Bundan üç-dört yıl önce Seattle'da Dünya Spastikler Olimpiyatı düzenleniyor. 100 metre yarışı; çeşitli ülkelerden gelmiş zihinsel engelli, Down sendromlu koşucular... Yarış başladığında koşuculardan birinin ayağı takılıyor, düşüyor ve acıyla bağırmaya başlıyor. Çok ilginç bir şey oluyor, diğer zihinsel engelli koşucular durup geriye dönüyorlar ve düşen atleti kaldırıyorlar. Down sendromlu bir kız, oğlanı öpüyor, "Bu onu iyileştirir." diyor. Kollarına girip teselli ediyorlar ve hep beraber yürüyerek yarış çizgisini geçiyorlar. Seyirciler gözyaşları içinde alkışlıyorlar.

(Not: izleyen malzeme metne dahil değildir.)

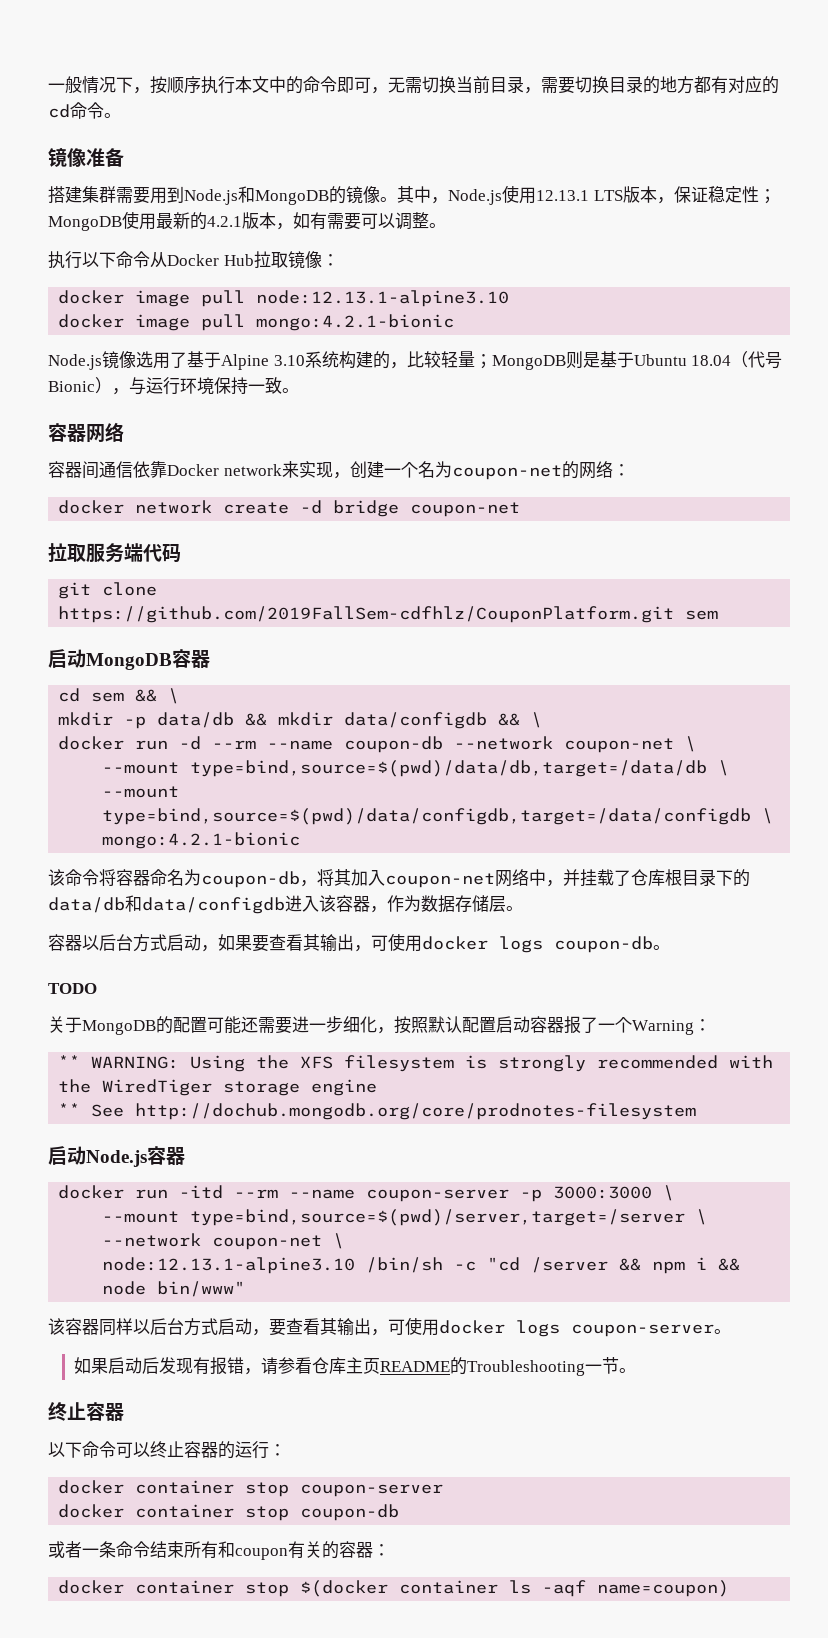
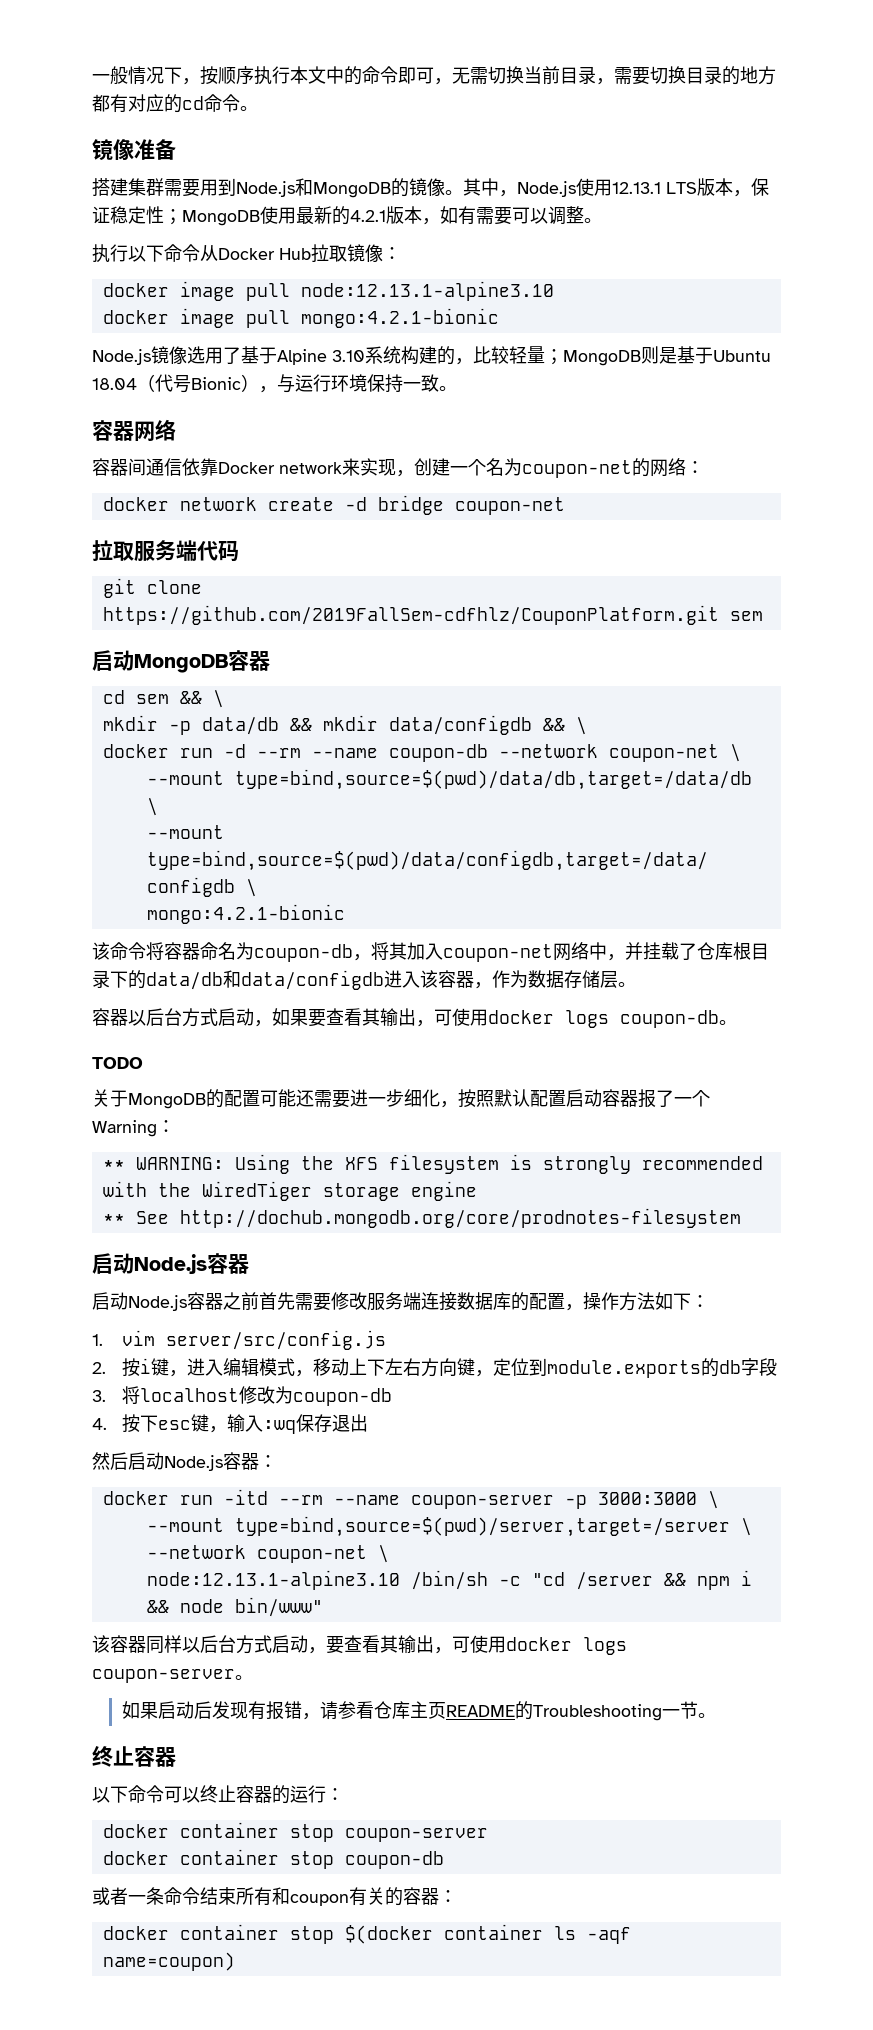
+ 启动Node.js容器之前首先需要修改服务端连接数据库的配置，操作方法如下：
+ 1. vim server/src/config.js
+ 2.按i键，进入编辑模式，移动上下左右方向键，定位到module.exports的db字段
+ 3.将localhost修改为coupon-db
+ 4.按下esc键，输入:wq保存退出
+ 然后启动Node.js容器：

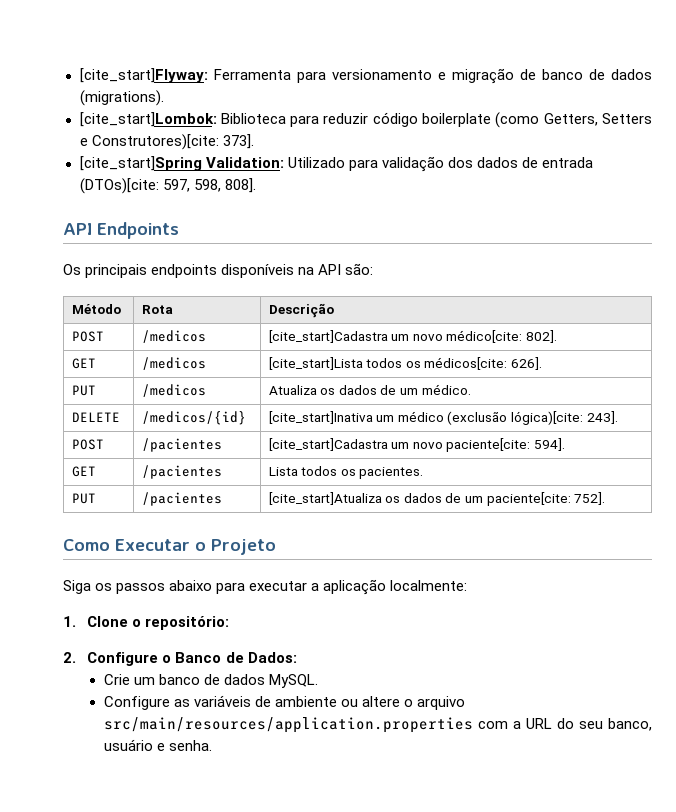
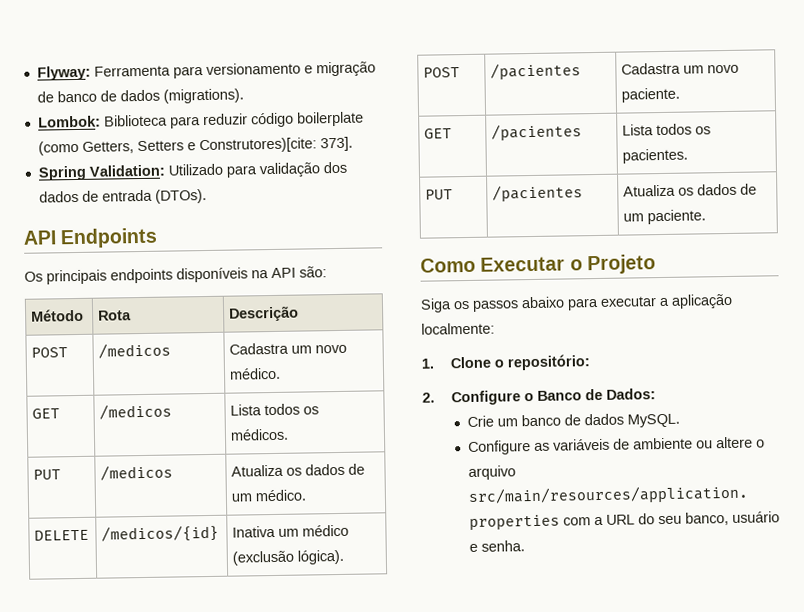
- [cite_start]Flyway: Ferramenta para versionamento e migração de banco de dados (migrations).
+ Flyway: Ferramenta para versionamento e migração de banco de dados (migrations).
- [cite_start]Lombok: Biblioteca para reduzir código boilerplate (como Getters, Setters e Construtores)[cite: 373].
+ Lombok: Biblioteca para reduzir código boilerplate (como Getters, Setters e Construtores)[cite: 373].
- [cite_start]Spring Validation: Utilizado para validação dos dados de entrada (DTOs)[cite: 597, 598, 808].
+ Spring Validation: Utilizado para validação dos dados de entrada (DTOs).
- POST | /medicos | [cite_start]Cadastra um novo médico[cite: 802].
+ POST | /medicos | Cadastra um novo médico.
- GET | /medicos | [cite_start]Lista todos os médicos[cite: 626].
+ GET | /medicos | Lista todos os médicos.
- DELETE | /medicos/{id} | [cite_start]Inativa um médico (exclusão lógica)[cite: 243].
+ DELETE | /medicos/{id} | Inativa um médico (exclusão lógica).
- POST | /pacientes | [cite_start]Cadastra um novo paciente[cite: 594].
+ POST | /pacientes | Cadastra um novo paciente.
- PUT | /pacientes | [cite_start]Atualiza os dados de um paciente[cite: 752].
+ PUT | /pacientes | Atualiza os dados de um paciente.

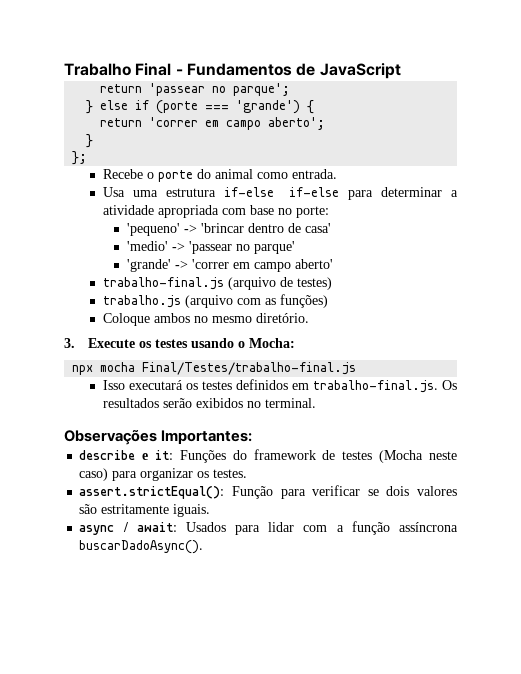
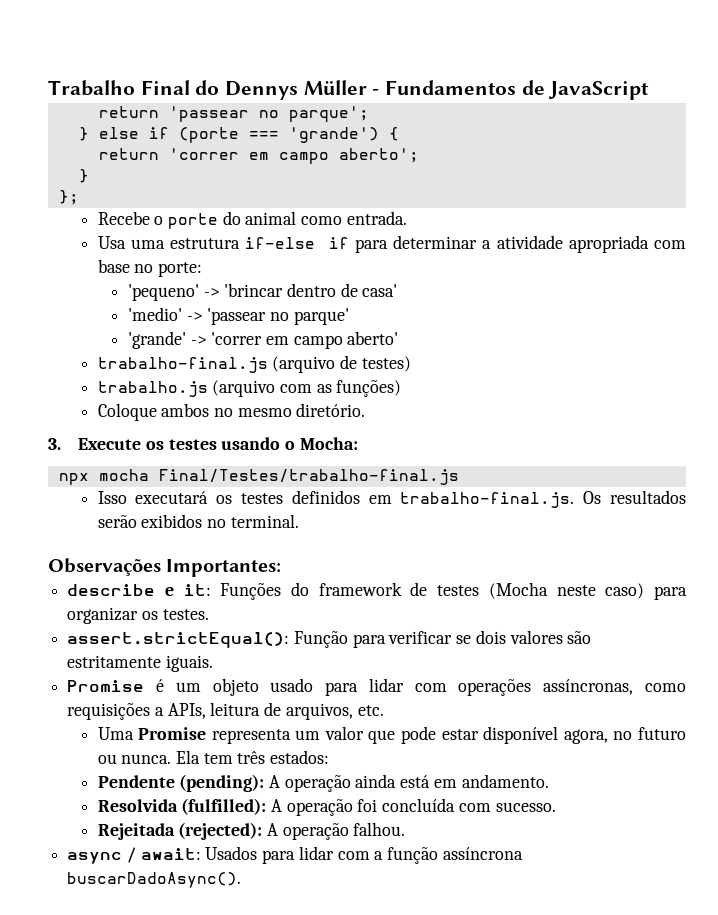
- Trabalho Final - Fundamentos de JavaScript
+ Trabalho Final do Dennys Müller - Fundamentos de JavaScript
- Usa uma estrutura if-else if-else para determinar a atividade apropriada com base no porte:
+ Usa uma estrutura if-else if para determinar a atividade apropriada com base no porte:
+ Promise é um objeto usado para lidar com operações assíncronas, como requisições a APIs, leitura de arquivos, etc.
+ Uma Promise representa um valor que pode estar disponível agora, no futuro ou nunca. Ela tem três estados:
+ Pendente (pending): A operação ainda está em andamento.
+ Resolvida (fulfilled): A operação foi concluída com sucesso.
+ Rejeitada (rejected): A operação falhou.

Size "başarı, başarı" diye öğrettikleri şey, belki de başarı değildir. Hani şu eğitimler var ya, Amerikalıların tüm 3. Dünya ülkelerine sattıkları... "Birilerini modelle, onun yaptıklarını yap, sen de başarırsın."
Hayat 100 metre yarışı değil. Eğer öyleyse 1 00 metre yarışlarında bir kazanan olur, sekiz tane de kaybeden... Siz de %89, o kaybedenlerden birisiniz. Ben de sizin gibi kendi alanımda hep arkadaki adamlardan biri oldum.
Acaba birbirini hırsla geçmeye çalışan bizler mi daha insanız, yoksa düşen arkadaşlarını kaldırmaya kalkan o engelliler mi? Sizce hangimiz daha zihinsel engelli, onlar mı, biz mi?